Updated 16 March 2026
Legal Accuracy Update: This article is substantially outdated in several important respects and should be read with considerable caution.
Taxation: The corporation tax rates and thresholds quoted (10%, 22.5%, 20% on stated bands) are no longer current and have not been for many years. Corporation tax has undergone significant changes, most recently under the Finance Act 2023. From April 2023, the main rate of corporation tax is 25% for profits over £250,000, with a small profits rate of 19% for profits up to £50,000, and marginal relief applying between those thresholds. The figures in this article do not reflect the law as it currently stands and should be disregarded for any practical purpose.
Enterprise Investment Scheme (EIS): The article states that investors with less than a 30% stake can obtain income tax relief at 20% of the amount invested. The current EIS income tax relief rate is 30%, not 20%. The minimum holding period for CGT disposal relief remains three years. Readers should consult HMRC’s current EIS guidance for full details, as the scheme rules have been updated since this article was written.
Audit threshold: The £1,000,000 turnover threshold for mandatory audit stated in the article is incorrect by current standards. Under the Companies Act 2006 and subsequent secondary legislation, the audit exemption threshold for small companies has been significantly higher for many years.

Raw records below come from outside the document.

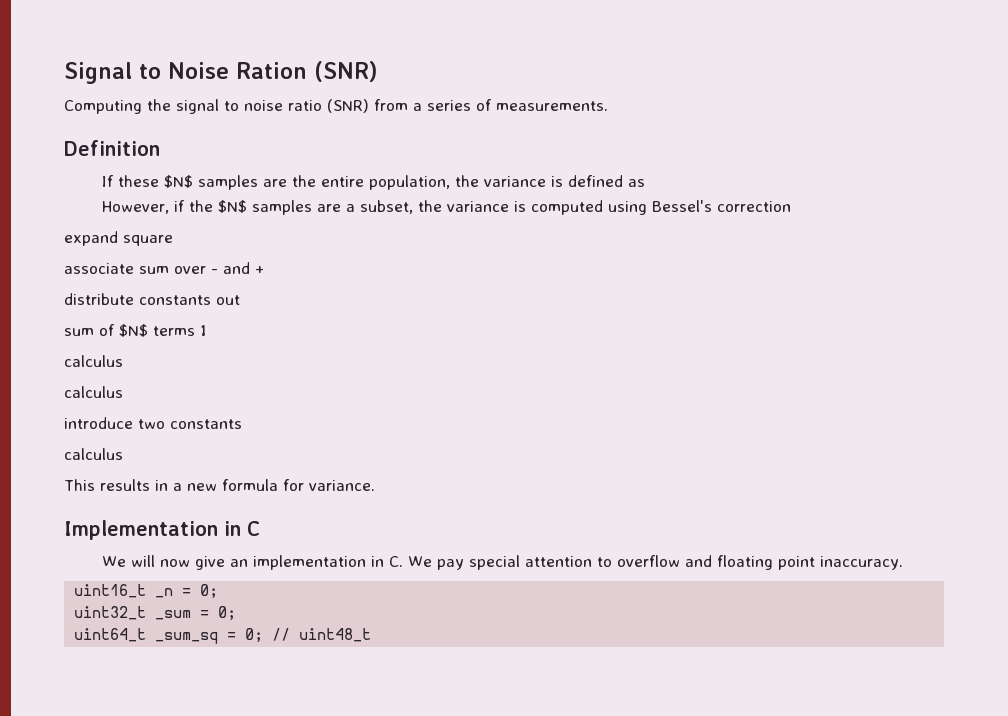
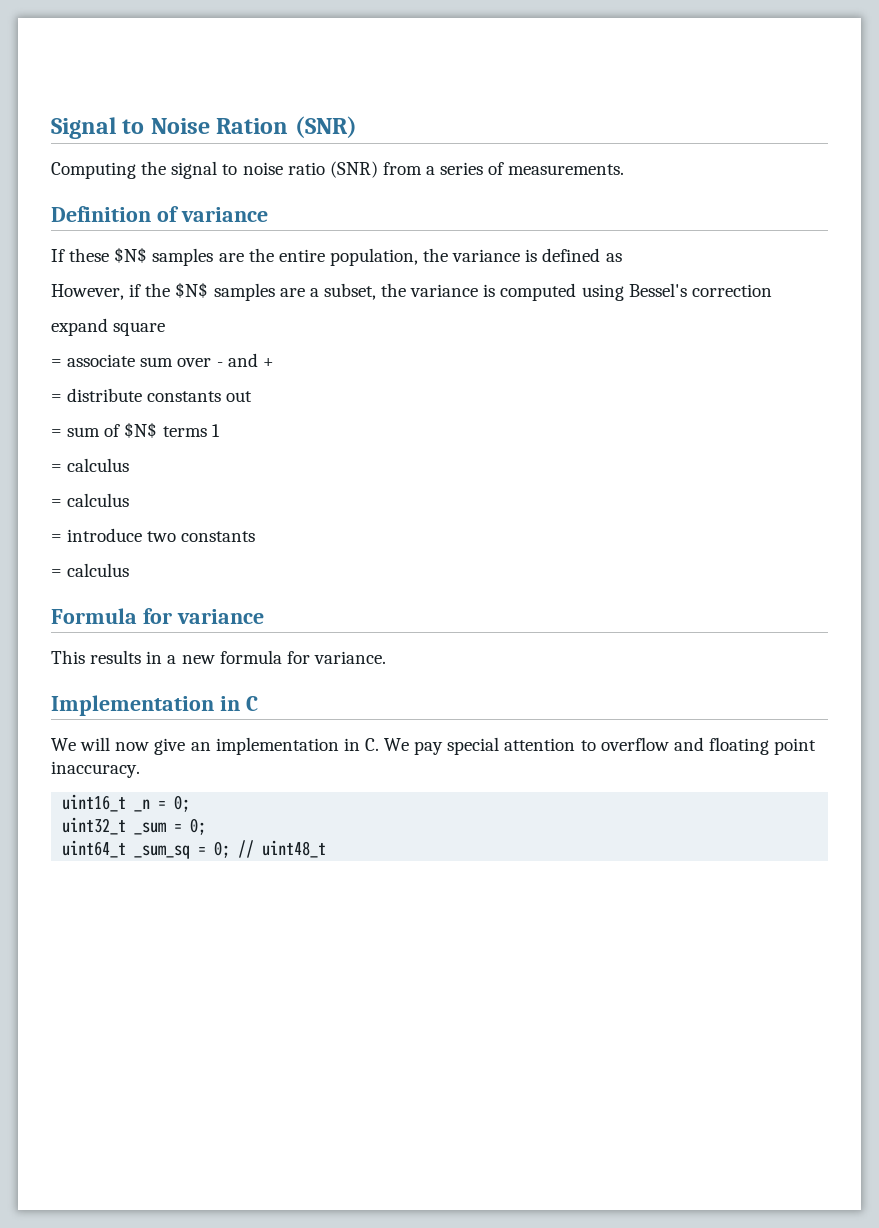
- Definition
+ Definition of variance
- associate sum over - and +
+ = associate sum over - and +
- distribute constants out
+ = distribute constants out
- sum of $N$ terms 1
- calculus
- calculus
- introduce two constants
- calculus
+ = sum of $N$ terms 1
+ = calculus
+ = calculus
+ = introduce two constants
+ = calculus
+ Formula for variance

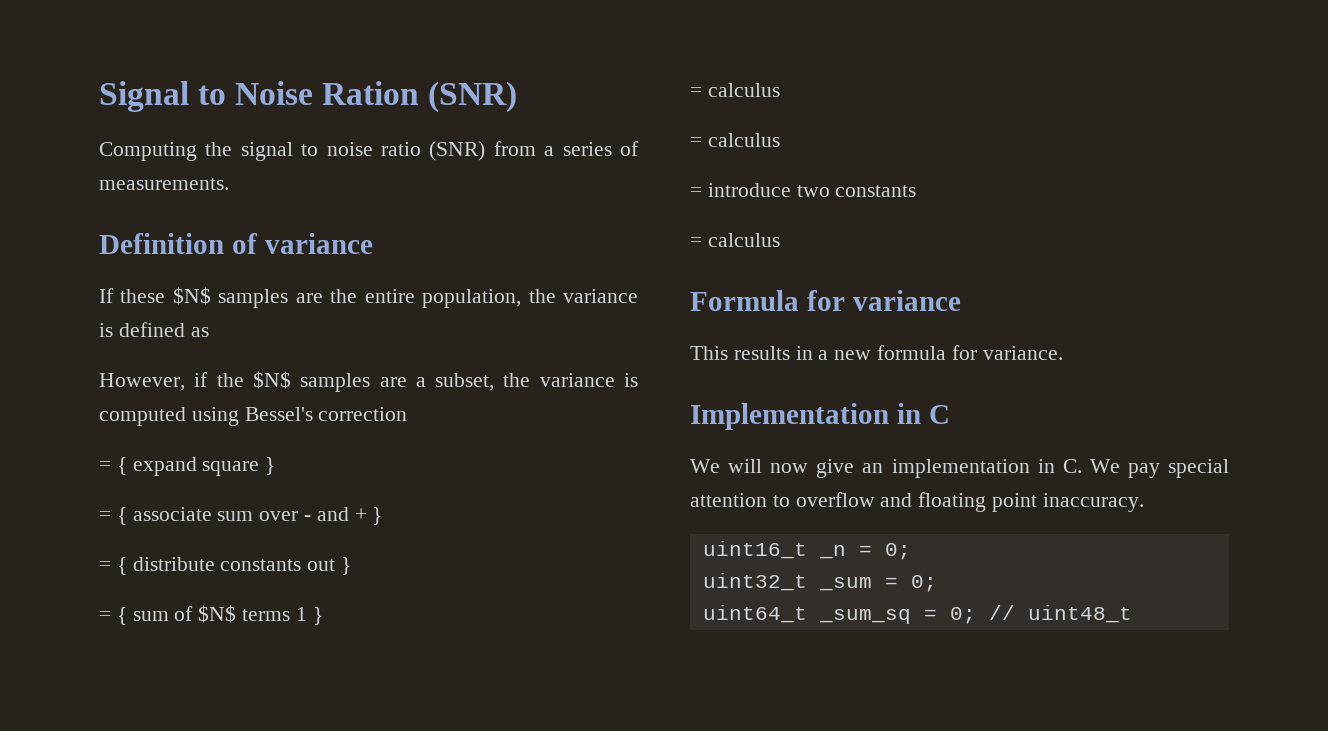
- expand square
- = associate sum over - and +
- = distribute constants out
- = sum of $N$ terms 1
+ = { expand square }
+ = { associate sum over - and + }
+ = { distribute constants out }
+ = { sum of $N$ terms 1 }

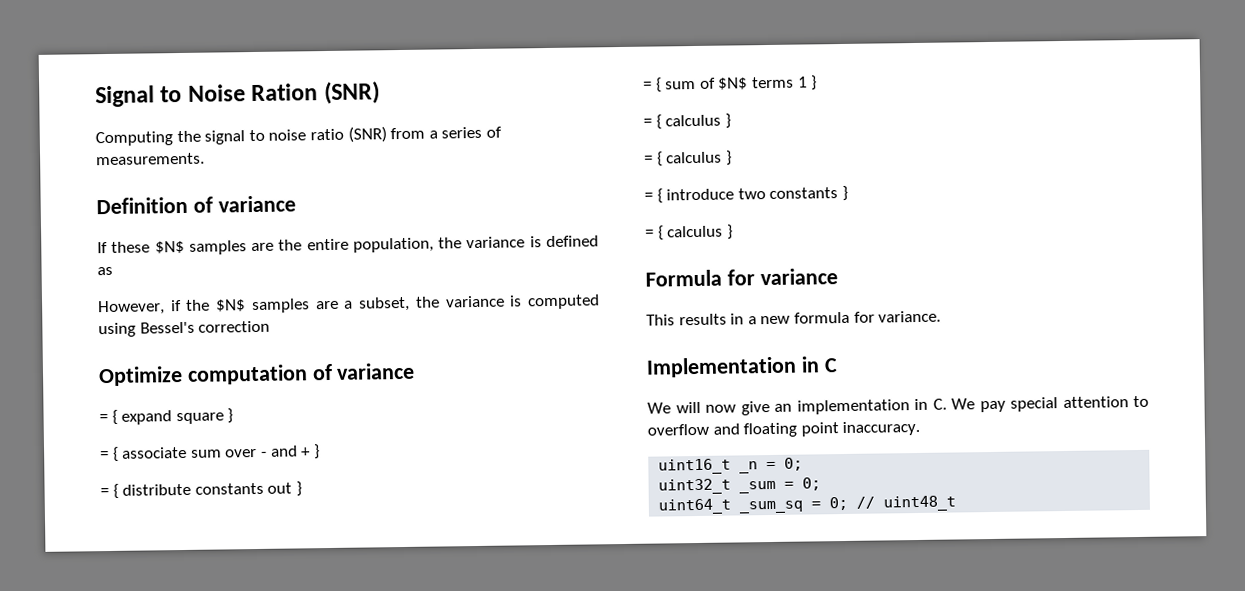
+ Optimize computation of variance
  = { sum of $N$ terms 1 }
- = calculus
- = calculus
- = introduce two constants
- = calculus
+ = { calculus }
+ = { calculus }
+ = { introduce two constants }
+ = { calculus }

Currently, a company may qualify for audit exemption if it satisfies at least two of three criteria: annual turnover not more than £10.2 million, balance sheet total not more than £5.1 million, and not more than 50 employees. The figure quoted in the article should not be relied upon.
Filing of accounts: The article refers to a 10-month filing deadline and to abbreviated accounts for small companies, and anticipates the removal of abbreviated accounts. Abbreviated accounts were indeed abolished for financial years beginning on or after 1 January 2016 under the Companies, Partnerships and Groups (Accounts and Reports) Regulations 2015. Small companies may now file abridged accounts or full accounts at Companies House, subject to shareholder consent, but the old abbreviated accounts regime no longer exists. The current filing deadline for private companies is nine months from the accounting reference date, not ten months.
General: The structural points about limited liability, separate legal personality, personal guarantees, and the distinction between incorporated and unincorporated businesses remain broadly accurate in principle, though readers should seek up-to-date professional advice before relying on any aspect of this article.